What you need to do: From the records below, print only the part that opens with the line containing "-> <div> <span>CONTROLS</span>" and closes with the line containing "height: 17px ->"; omit the pictures.

Given information:
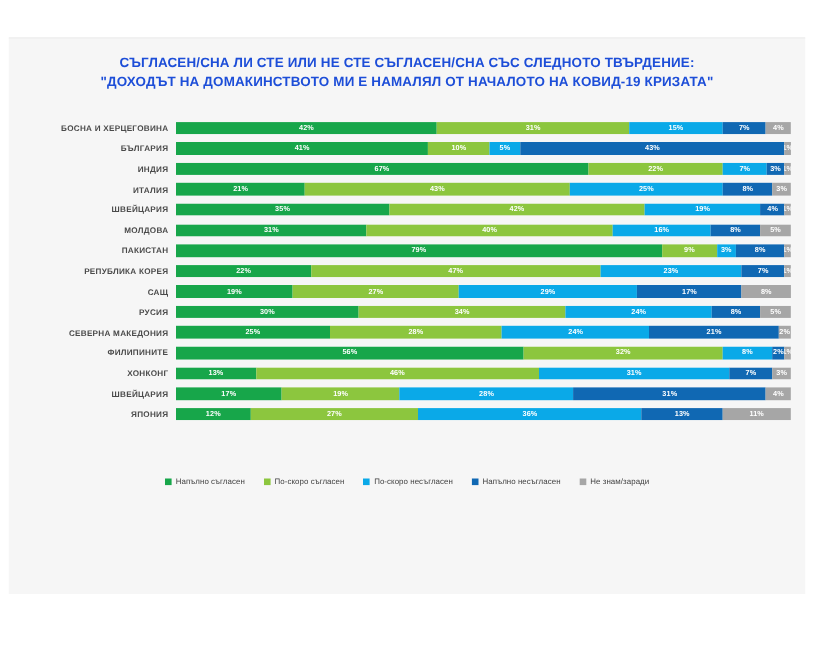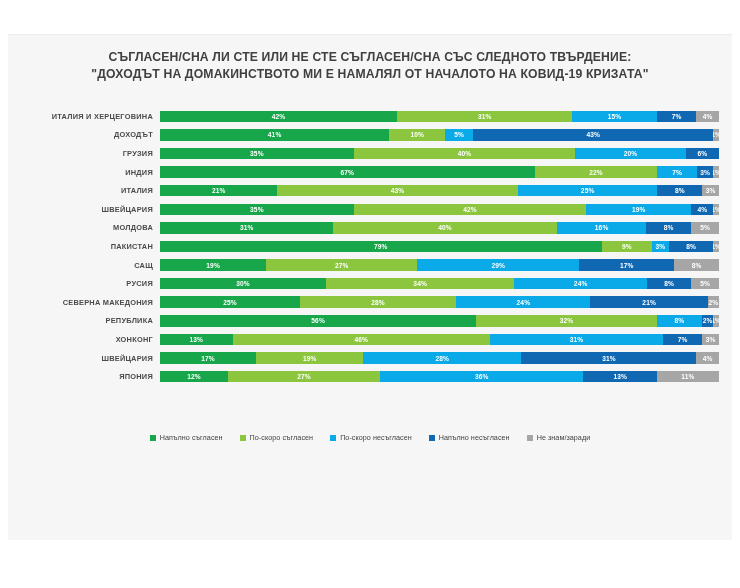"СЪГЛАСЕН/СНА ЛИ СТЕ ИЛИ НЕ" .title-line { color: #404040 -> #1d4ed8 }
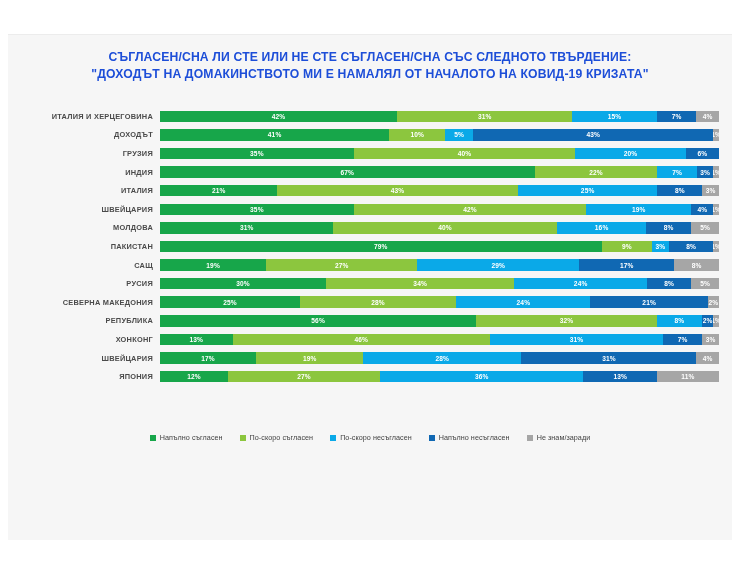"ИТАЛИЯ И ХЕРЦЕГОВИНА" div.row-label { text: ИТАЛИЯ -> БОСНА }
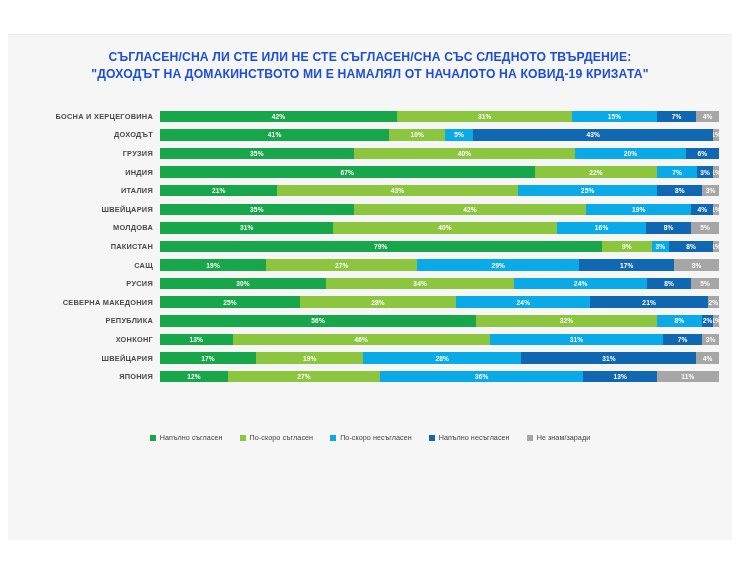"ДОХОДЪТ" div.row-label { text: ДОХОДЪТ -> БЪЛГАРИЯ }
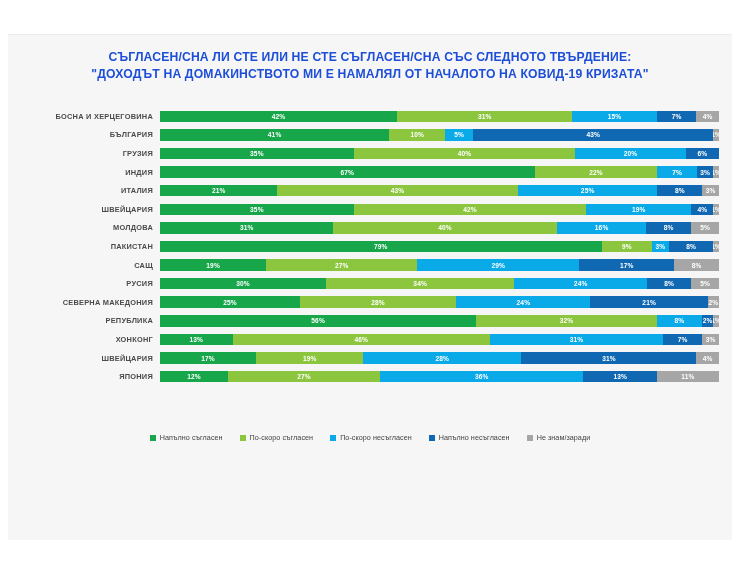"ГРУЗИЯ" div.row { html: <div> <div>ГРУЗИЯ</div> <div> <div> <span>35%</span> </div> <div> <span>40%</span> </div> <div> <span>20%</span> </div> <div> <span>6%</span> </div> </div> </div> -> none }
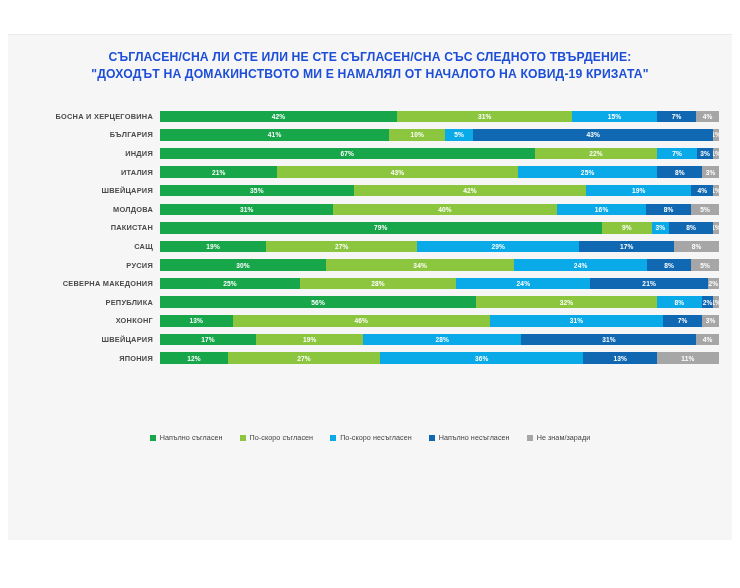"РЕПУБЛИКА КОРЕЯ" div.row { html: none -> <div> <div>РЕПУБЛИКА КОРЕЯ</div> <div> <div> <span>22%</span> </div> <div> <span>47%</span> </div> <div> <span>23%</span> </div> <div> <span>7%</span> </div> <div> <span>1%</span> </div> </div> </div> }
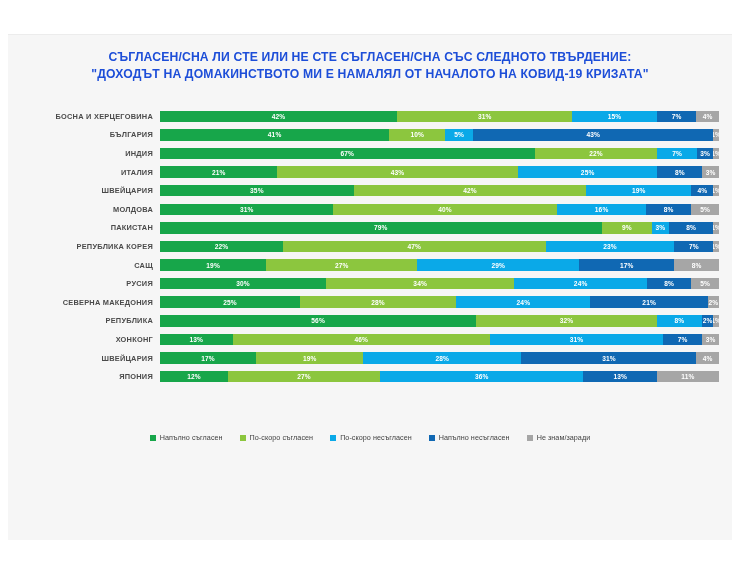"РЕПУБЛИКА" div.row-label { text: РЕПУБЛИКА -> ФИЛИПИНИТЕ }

* * *

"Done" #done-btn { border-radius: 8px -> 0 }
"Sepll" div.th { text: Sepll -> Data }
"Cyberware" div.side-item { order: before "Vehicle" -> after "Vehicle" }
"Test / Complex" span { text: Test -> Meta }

--

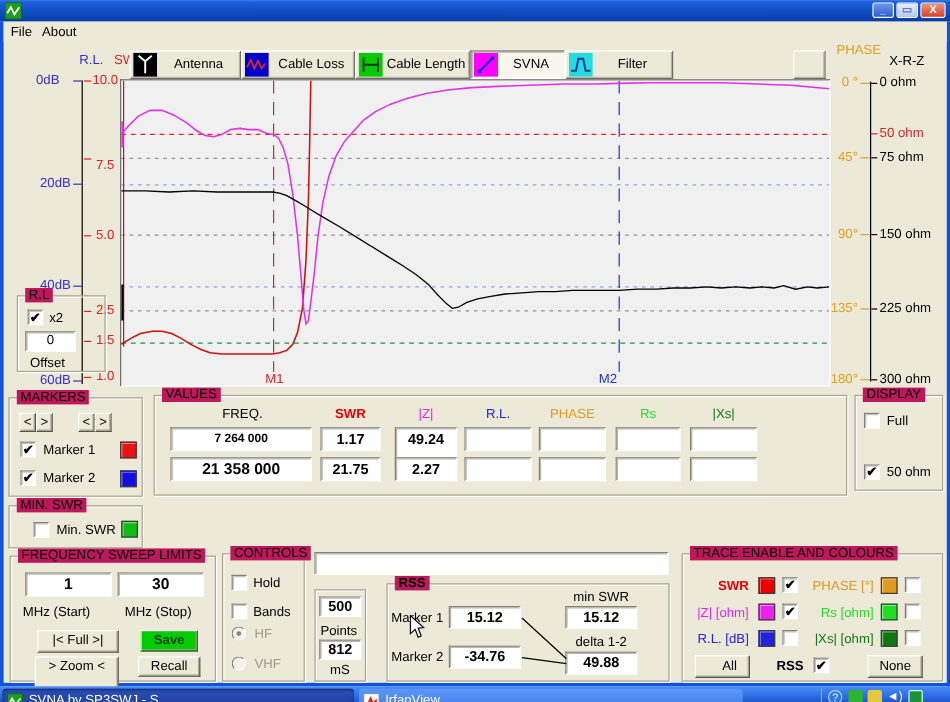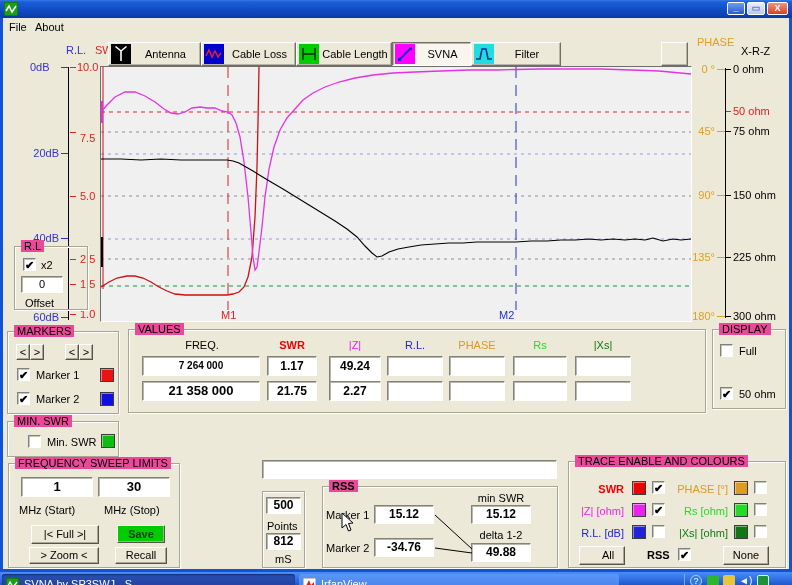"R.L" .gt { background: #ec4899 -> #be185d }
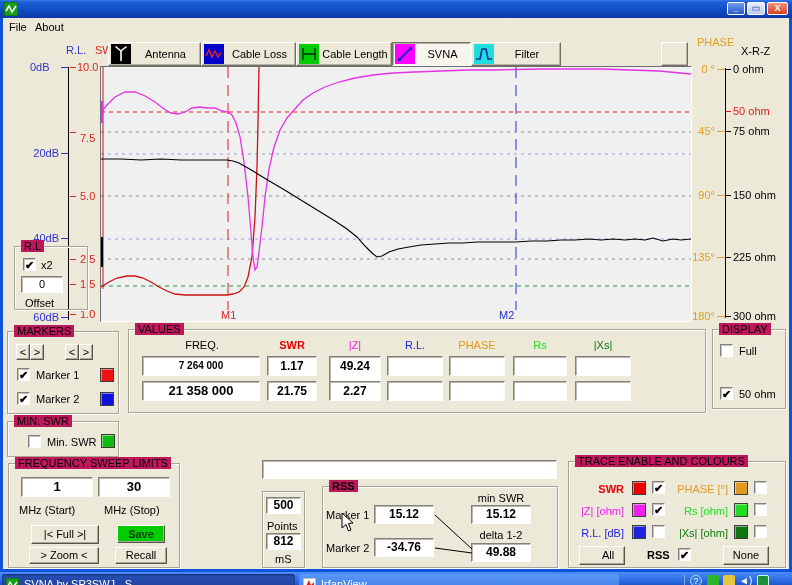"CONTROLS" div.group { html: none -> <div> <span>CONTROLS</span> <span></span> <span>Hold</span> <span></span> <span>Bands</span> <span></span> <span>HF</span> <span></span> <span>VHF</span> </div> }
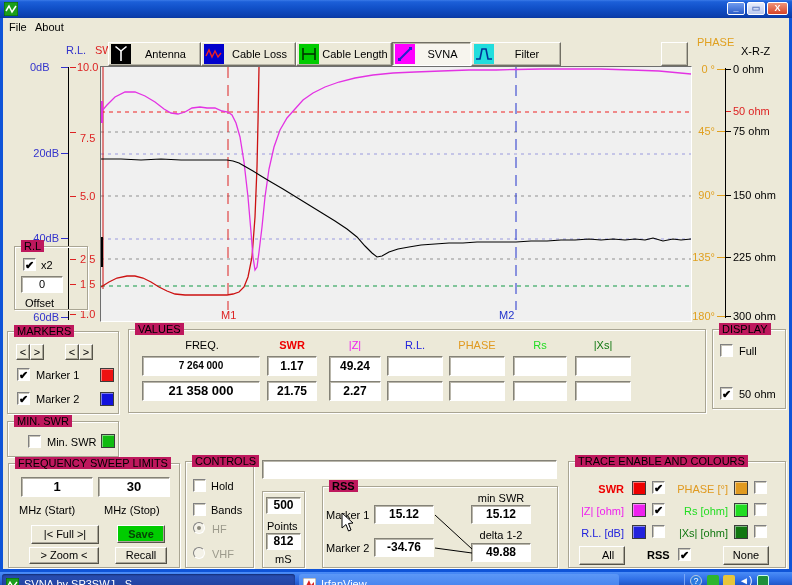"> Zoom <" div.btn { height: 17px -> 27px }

Output:
"CONTROLS" div.group { html: none -> <div> <span>CONTROLS</span> <span></span> <span>Hold</span> <span></span> <span>Bands</span> <span></span> <span>HF</span> <span></span> <span>VHF</span> </div> }
"> Zoom <" div.btn { height: 17px -> 27px }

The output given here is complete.